Petitioners' allegation that these penalties violate the constitutional guarantee against excessive fines and cruel and
degrading punishment, has no merit. Penal sanctions are indispensable if the law is to be obeyed. They are the
"teeth" of the law. Without them, the law would be toothless, not worth the paper it is printed on, for physicians,
dentists and veterinarians may freely ignore its prescriptions and prohibitions. The penalty of suspension or
cancellation of the physician's license is neither cruel, inhuman, or degrading. It is no different from the penalty of
suspension or disbarment that this Court inflicts on lawyers and judges who misbehave or violate the laws and the
Codes of Professional and Judicial Conduct.
We hold that the Generics Act and the implementing administrative orders of the Secretary of Health are
constitutional.
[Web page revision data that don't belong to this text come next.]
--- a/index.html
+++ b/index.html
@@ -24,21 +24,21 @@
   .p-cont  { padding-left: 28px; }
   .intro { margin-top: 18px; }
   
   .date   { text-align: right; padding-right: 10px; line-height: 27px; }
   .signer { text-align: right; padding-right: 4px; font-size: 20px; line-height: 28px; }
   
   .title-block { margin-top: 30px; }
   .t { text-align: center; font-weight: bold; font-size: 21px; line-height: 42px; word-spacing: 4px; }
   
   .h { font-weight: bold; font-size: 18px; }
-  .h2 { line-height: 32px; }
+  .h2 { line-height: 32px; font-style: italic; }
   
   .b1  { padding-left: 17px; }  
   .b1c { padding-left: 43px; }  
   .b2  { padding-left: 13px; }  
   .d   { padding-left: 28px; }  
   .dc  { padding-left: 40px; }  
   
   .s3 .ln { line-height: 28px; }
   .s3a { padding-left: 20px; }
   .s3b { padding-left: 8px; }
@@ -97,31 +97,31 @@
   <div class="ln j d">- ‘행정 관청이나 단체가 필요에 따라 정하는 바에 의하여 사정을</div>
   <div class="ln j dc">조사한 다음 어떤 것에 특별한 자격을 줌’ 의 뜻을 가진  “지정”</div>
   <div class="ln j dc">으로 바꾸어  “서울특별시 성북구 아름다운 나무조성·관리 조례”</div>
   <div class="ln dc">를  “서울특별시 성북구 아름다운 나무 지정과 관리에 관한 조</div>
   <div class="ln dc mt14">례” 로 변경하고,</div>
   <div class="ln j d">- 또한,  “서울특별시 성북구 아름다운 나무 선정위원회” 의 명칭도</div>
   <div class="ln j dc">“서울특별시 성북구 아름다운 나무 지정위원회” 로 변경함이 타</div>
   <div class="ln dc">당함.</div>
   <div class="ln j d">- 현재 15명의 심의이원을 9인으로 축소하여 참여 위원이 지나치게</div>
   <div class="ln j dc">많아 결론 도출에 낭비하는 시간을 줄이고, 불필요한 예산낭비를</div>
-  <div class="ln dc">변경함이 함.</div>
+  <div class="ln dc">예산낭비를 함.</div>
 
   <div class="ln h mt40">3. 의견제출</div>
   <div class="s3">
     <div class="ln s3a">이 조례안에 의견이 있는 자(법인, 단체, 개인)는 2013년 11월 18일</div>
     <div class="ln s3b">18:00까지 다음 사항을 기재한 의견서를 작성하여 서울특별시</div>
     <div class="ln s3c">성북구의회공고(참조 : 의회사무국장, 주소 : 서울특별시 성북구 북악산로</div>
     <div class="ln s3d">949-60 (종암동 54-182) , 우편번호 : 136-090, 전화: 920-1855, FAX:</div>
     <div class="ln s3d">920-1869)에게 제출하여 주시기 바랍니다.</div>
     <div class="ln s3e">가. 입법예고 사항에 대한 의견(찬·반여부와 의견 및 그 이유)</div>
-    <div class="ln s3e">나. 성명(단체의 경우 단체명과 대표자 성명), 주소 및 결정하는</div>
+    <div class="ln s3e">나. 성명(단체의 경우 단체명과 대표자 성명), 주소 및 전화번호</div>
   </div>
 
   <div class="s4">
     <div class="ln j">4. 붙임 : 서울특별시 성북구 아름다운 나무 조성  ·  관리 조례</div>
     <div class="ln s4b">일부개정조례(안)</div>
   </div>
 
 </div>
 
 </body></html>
In light of its beneficial provisions, we cannot heed the petitioners' plea to kill it aborning, i.e., before it
has had a chance to prove its value to our people as envisioned by its makers.
WHEREFORE, the petition is dismissed for lack of merit. Costs against the petitioners.
SO ORDERED.
Fernan, C.J., Narvasa, Cruz, Paras, Feliciano, Gancayco, Padilla, Bidin, Sarmiento, Cortes, Medialdea and
Regalado, JJ., concur.
Melencio-Herrera, J., concurs in the result.
Separate Opinions
Separate Opinions
Gutierrez, Jr., J., concurring:
I concur in the result only because of the failure to overcome the presumption of constitutionality and not because
the respondent's arguments are valid.